Premiered at the BFI London Film Festival in 2011, Miles Mander’s 1928 silent melodrama The First Born finally arrived in Edinburgh tonight at the Filmhouse.
Introduced and accompanied by composer Stephen Horne, whose new score debuted with this newly restored version of the film back in October, The First Born tells of the sex lives of the rich and famous, with philandering MPs and their wives getting up to mischief behind closed doors. Nothing’s changed there then.
Written by Mrs Alfred Hitchcock, Alma Reville, Horne explained that the BFI Bryony Dixon stumbled upon the film a decade ago while researching Reville’s work, only to discover a forgotten classic.
Now spruced up and returned to the big screen, the film sees Mander, who also stars as the caddish Hugo Boycott, wringing every ounce of drama from the script. The stunning Madeleine Carroll co-stars as Boycott’s equally scheming wife.

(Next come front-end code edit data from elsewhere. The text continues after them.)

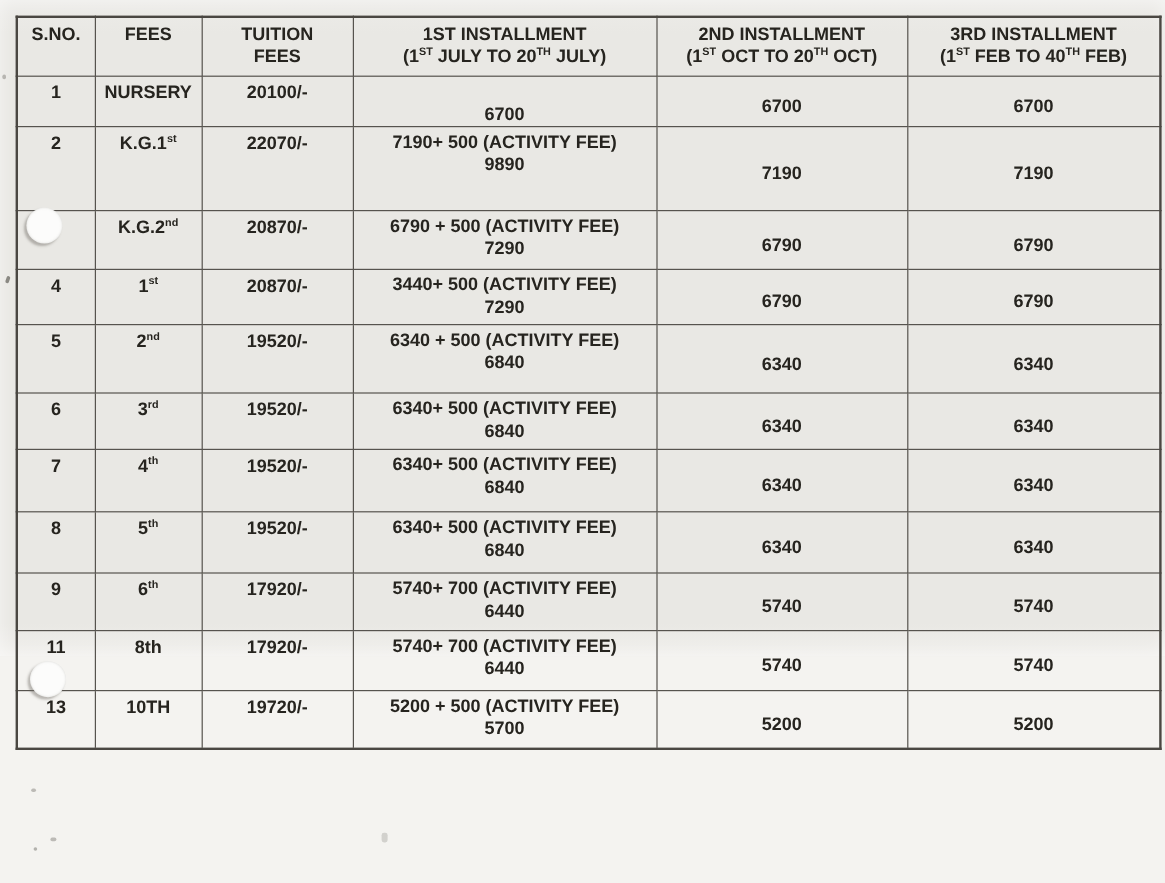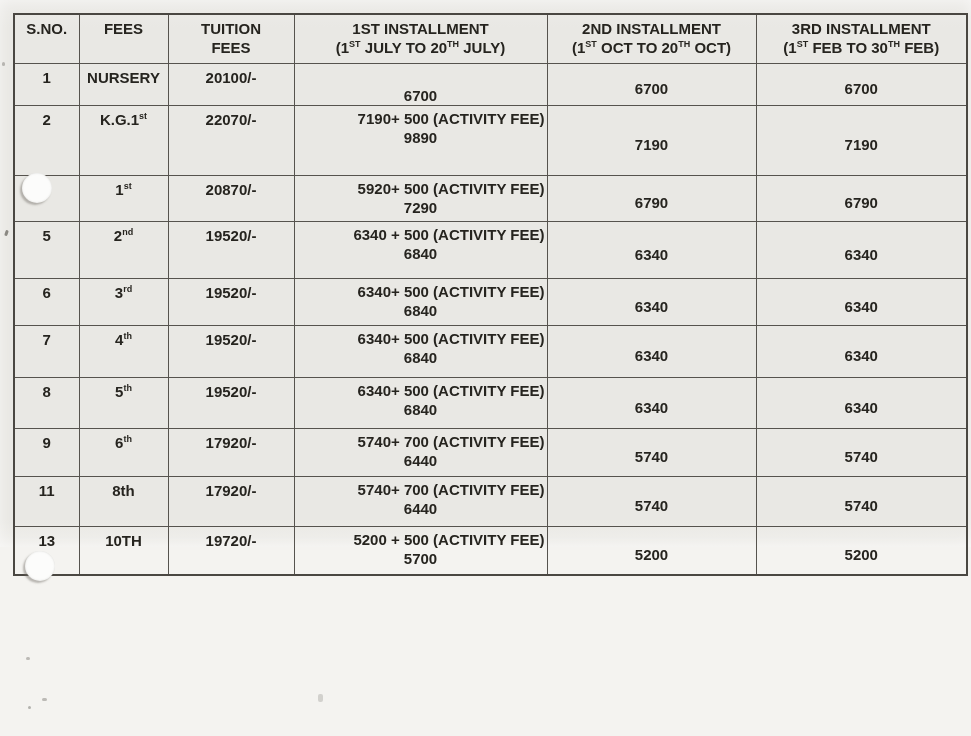--- a/index.html
+++ b/index.html
@@ -73,7 +73,7 @@
         </th>
         <th class="c5">
           <div>3RD INSTALLMENT</div>
-          <div><span>(1</span><sup>ST</sup><span> FEB TO 30</span><sup>TH</sup><span> FEB)</span></div>
+          <div><span>(1</span><sup>ST</sup><span> FEB TO 40</span><sup>TH</sup><span> FEB)</span></div>
         </th>
       </tr>
     </thead>

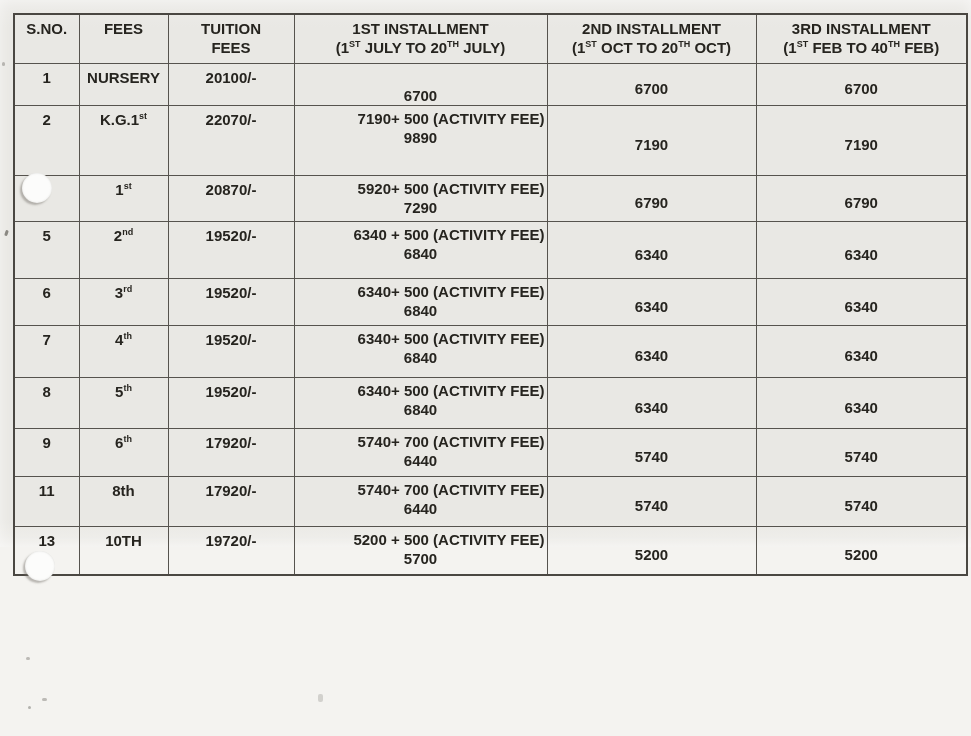--- a/index.html
+++ b/index.html
@@ -24,7 +24,7 @@
   td{font-size:15px;text-align:center;}
   td.c0,td.c1,td.c2{vertical-align:top;padding:4px 2px 0;line-height:19px;}
   td.c3{vertical-align:top;padding:3px 2px 0;line-height:19px;}
-  td.c3 .l1{min-height:19px;text-align:right;}
+  td.c3 .l1{min-height:19px;}
   td.c4,td.c5{vertical-align:middle;padding-top:10px;line-height:19px;}
   sup{font-size:9px;line-height:0;}
   .hole{

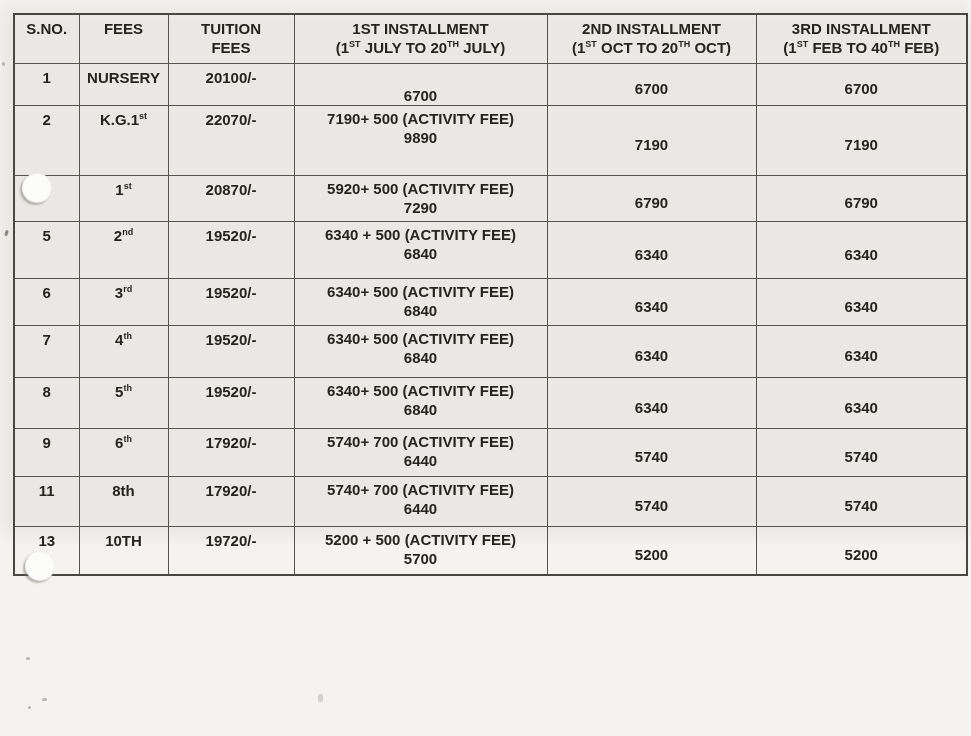--- a/index.html
+++ b/index.html
@@ -100,6 +100,17 @@
         <td class="c4">7190</td>
         <td class="c5">7190</td>
       </tr>
+      <tr style="height:49px">
+        <td class="c0"></td>
+        <td class="c1"><span>K.G.2</span><sup>nd</sup></td>
+        <td class="c2">20870/-</td>
+        <td class="c3">
+            <div class="l1">6790 + 500 (ACTIVITY FEE)</div>
+            <div class="l2">7290</div>
+          </td>
+        <td class="c4">6790</td>
+        <td class="c5">6790</td>
+      </tr>
       <tr style="height:46px">
         <td class="c0">4</td>
         <td class="c1"><span>1</span><sup>st</sup></td>

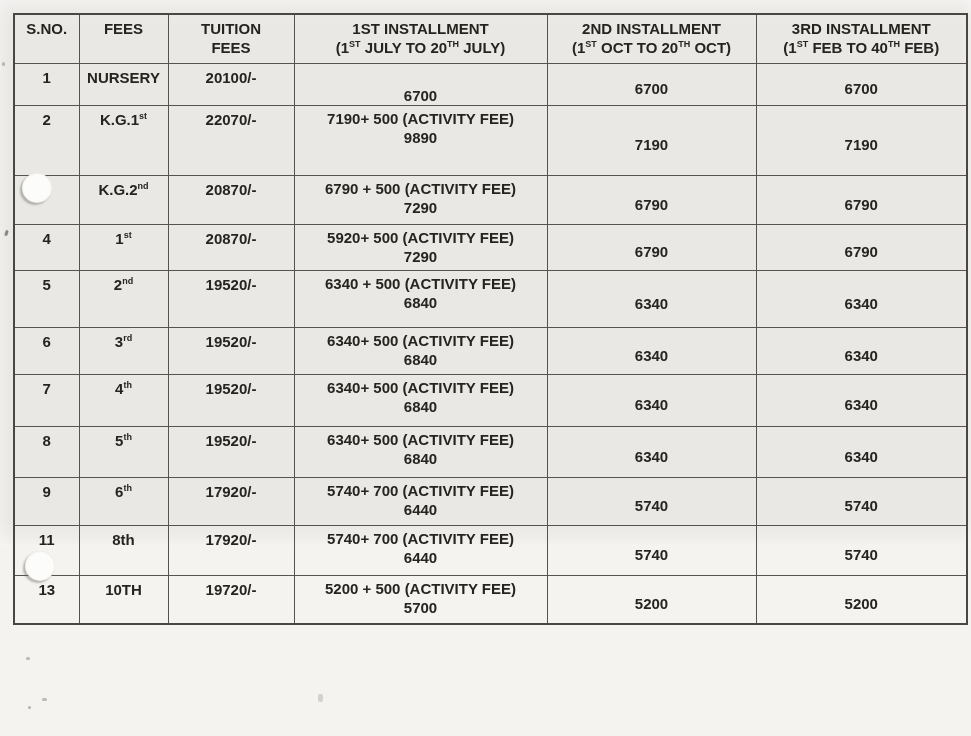--- a/index.html
+++ b/index.html
@@ -116,7 +116,7 @@
         <td class="c1"><span>1</span><sup>st</sup></td>
         <td class="c2">20870/-</td>
         <td class="c3">
-            <div class="l1">5920+ 500 (ACTIVITY FEE)</div>
+            <div class="l1">3440+ 500 (ACTIVITY FEE)</div>
             <div class="l2">7290</div>
           </td>
         <td class="c4">6790</td>

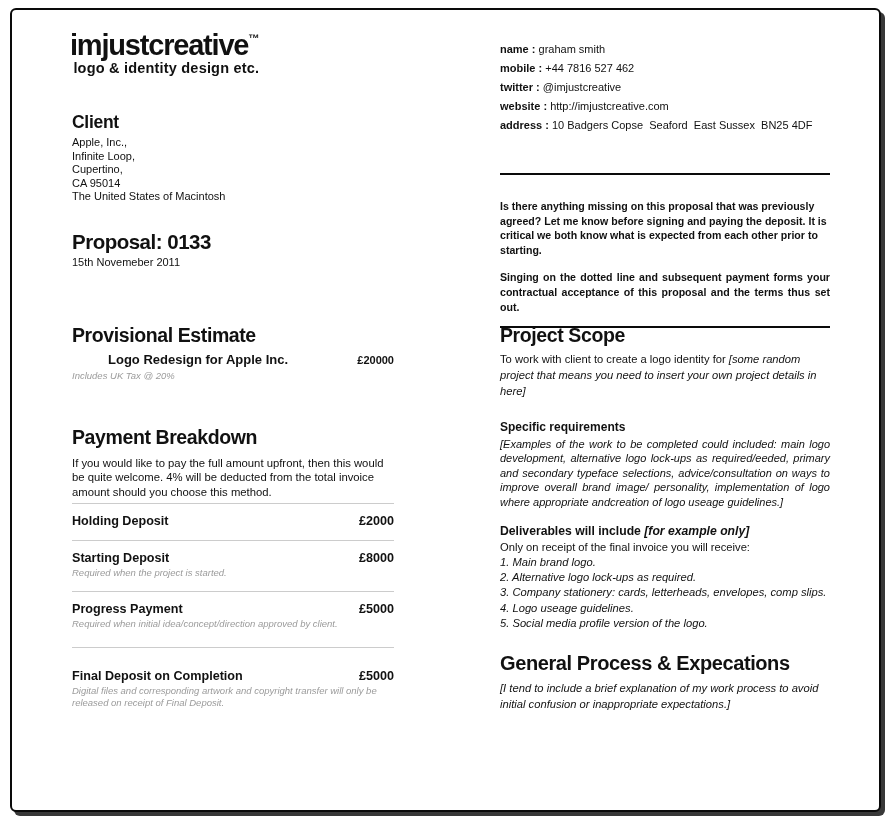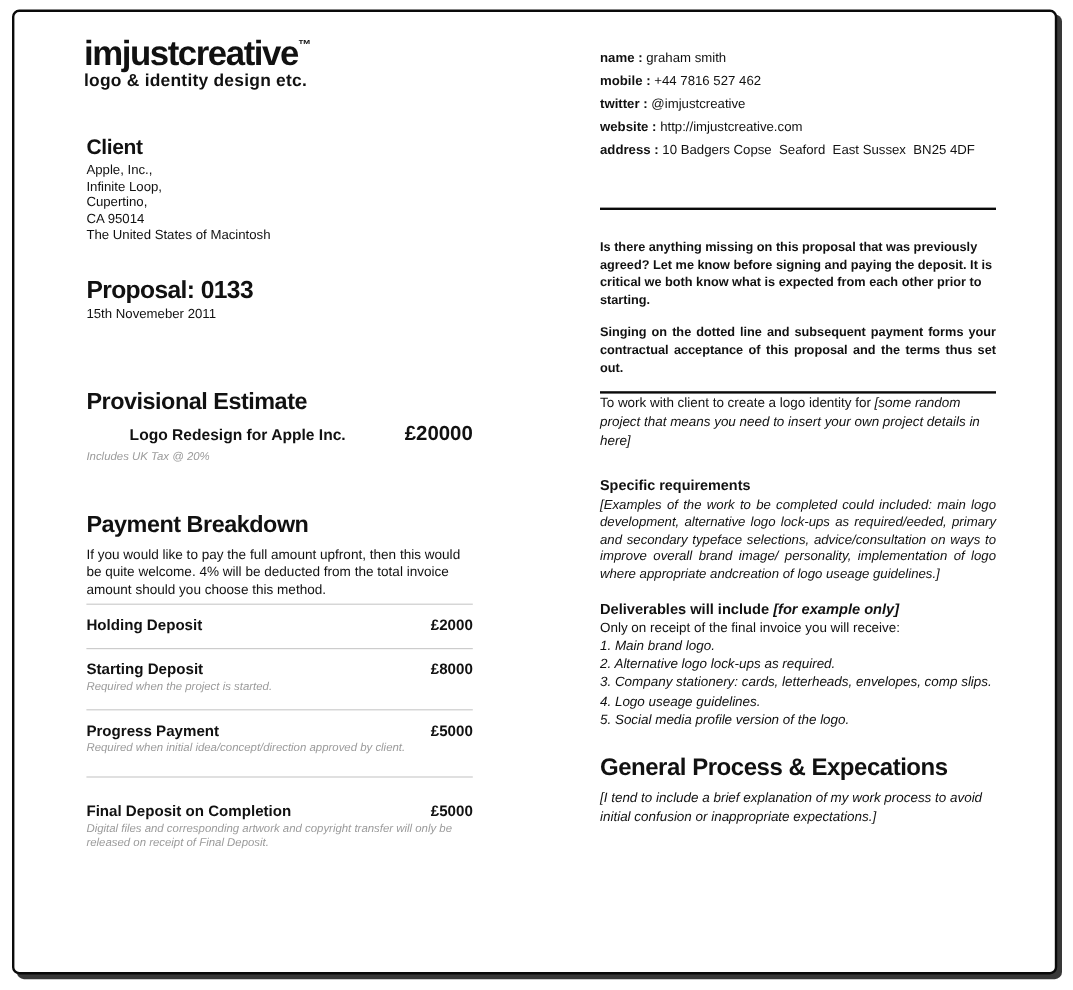--- a/index.html
+++ b/index.html
@@ -26,7 +26,7 @@
   .abs { position: absolute; }
 
   
-  .logo-block { left: 58px; top: 20px; }
+  .logo-block { left: 58px; top: 20px; text-align: right; }
   .logo-word { font-size: 29px; font-weight: bold; letter-spacing: -1.2px; line-height: 1.05; }
   .logo-tm { font-size: 11px; font-weight: bold; vertical-align: 13px; letter-spacing: 0; }
   .logo-tagline { font-size: 14.5px; font-weight: bold; letter-spacing: 0.2px; margin-top: 0px; }

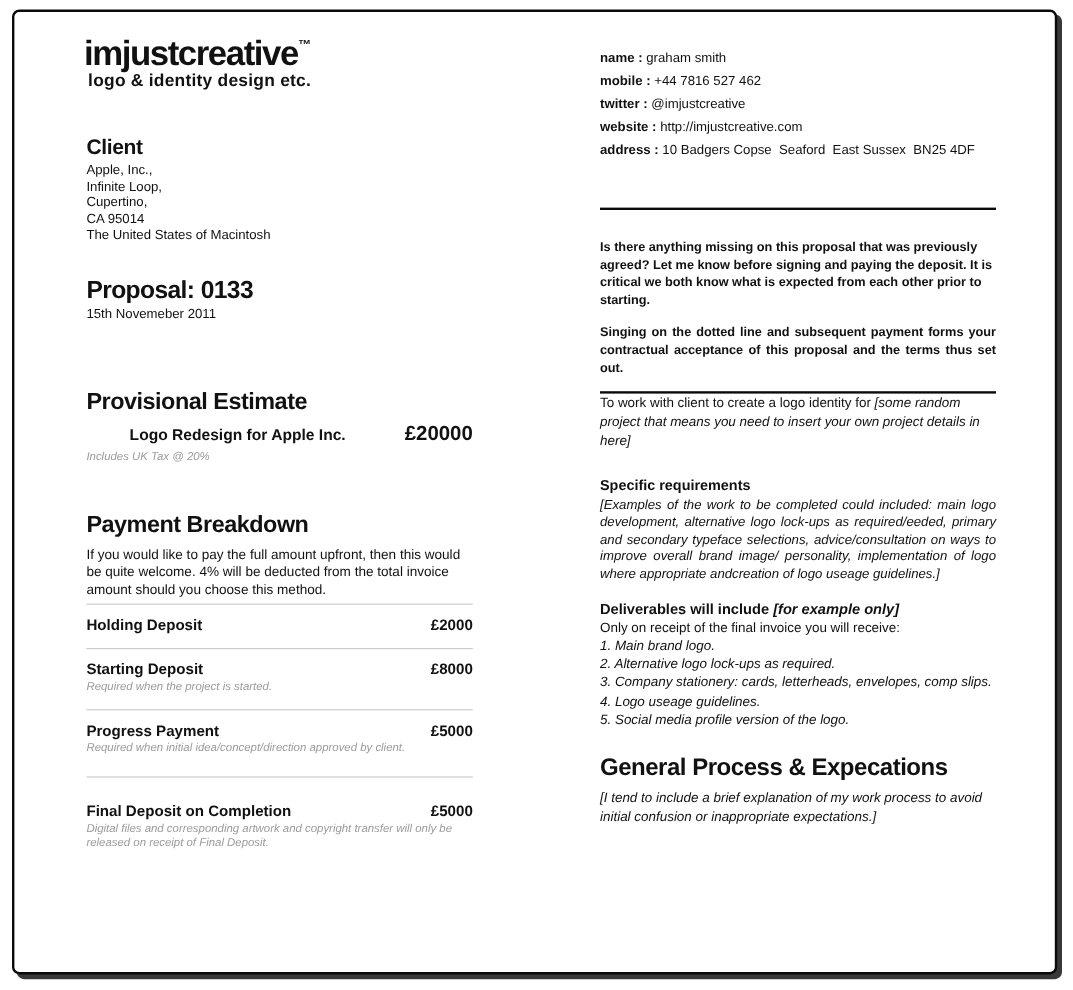--- a/index.html
+++ b/index.html
@@ -175,6 +175,7 @@
     </div>
 
     <div class="abs right-col">
+      <div class="h-major">Project Scope</div>
       <div class="scope-lead"><span>To work with client to create a logo identity for </span><span class="italic">[some random project that means you need to insert your own project details in here]</span></div>
 
       <div class="h-minor req-heading">Specific requirements</div>

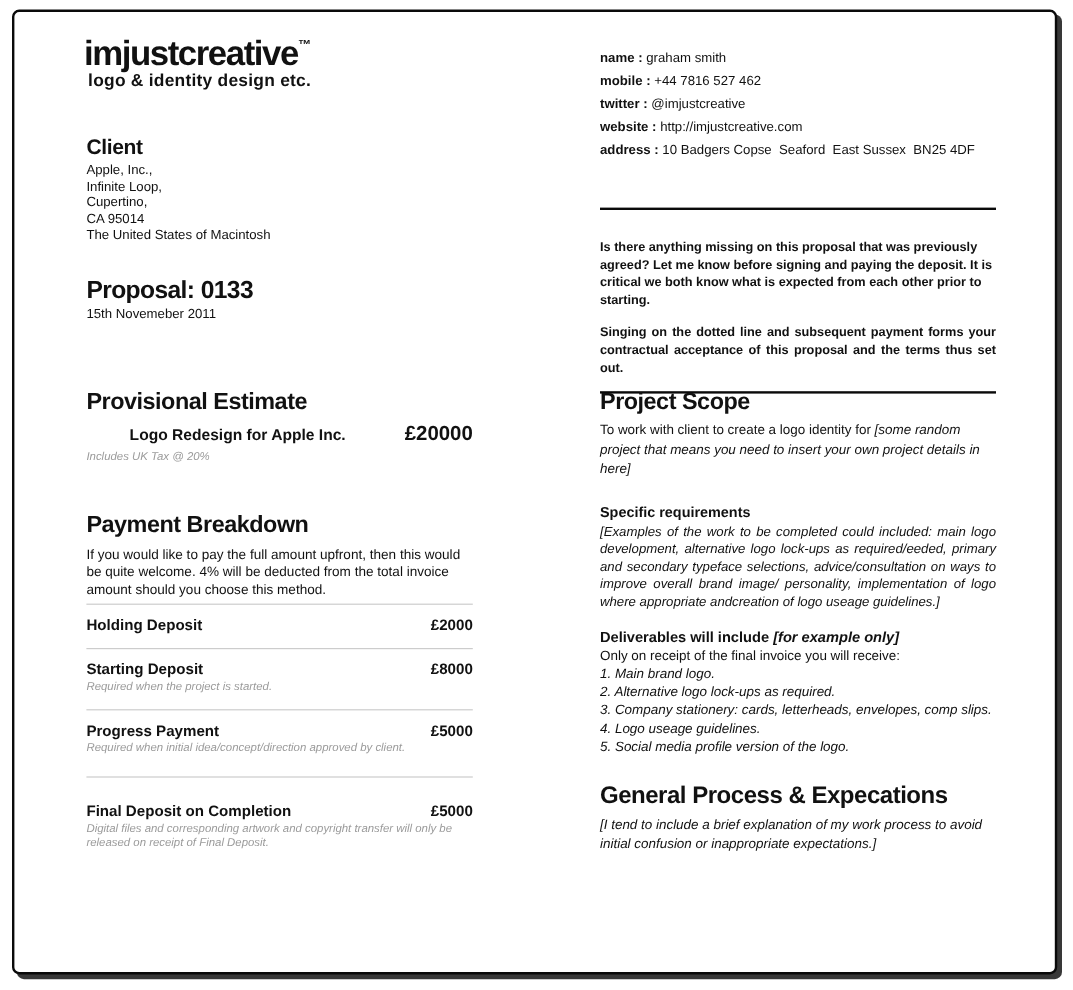--- a/index.html
+++ b/index.html
@@ -61,7 +61,7 @@
   .estimate-block { left: 60px; top: 314px; width: 322px; }
   .estimate-row { display: flex; justify-content: space-between; align-items: baseline; margin-top: 5px; }
   .estimate-item { font-size: 13px; font-weight: bold; padding-left: 36px; }
-  .estimate-amount { font-size: 17px; font-weight: bold; }
+  .estimate-amount { font-size: 11px; font-weight: bold; }
   .muted-note { font-size: 9.5px; font-style: italic; color: #9b9b9b; margin-top: 3px; }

It’s relatively fast-paced and there’s some terrific direction from Mander, who gets up close with the camera and tries out some innovative angles throughout, including an impressive point of view shot that was partly the reason Dixon went ahead with the restoration.
Although the event seemed to go somewhat unheralded by the Filmhouse’s PR team – the screening was moved from the large Screen One into the smaller Screen Three – it was nevertheless a success with the near-capacity audience and I’d recommend seeing The First Born if it comes to a cinema near you.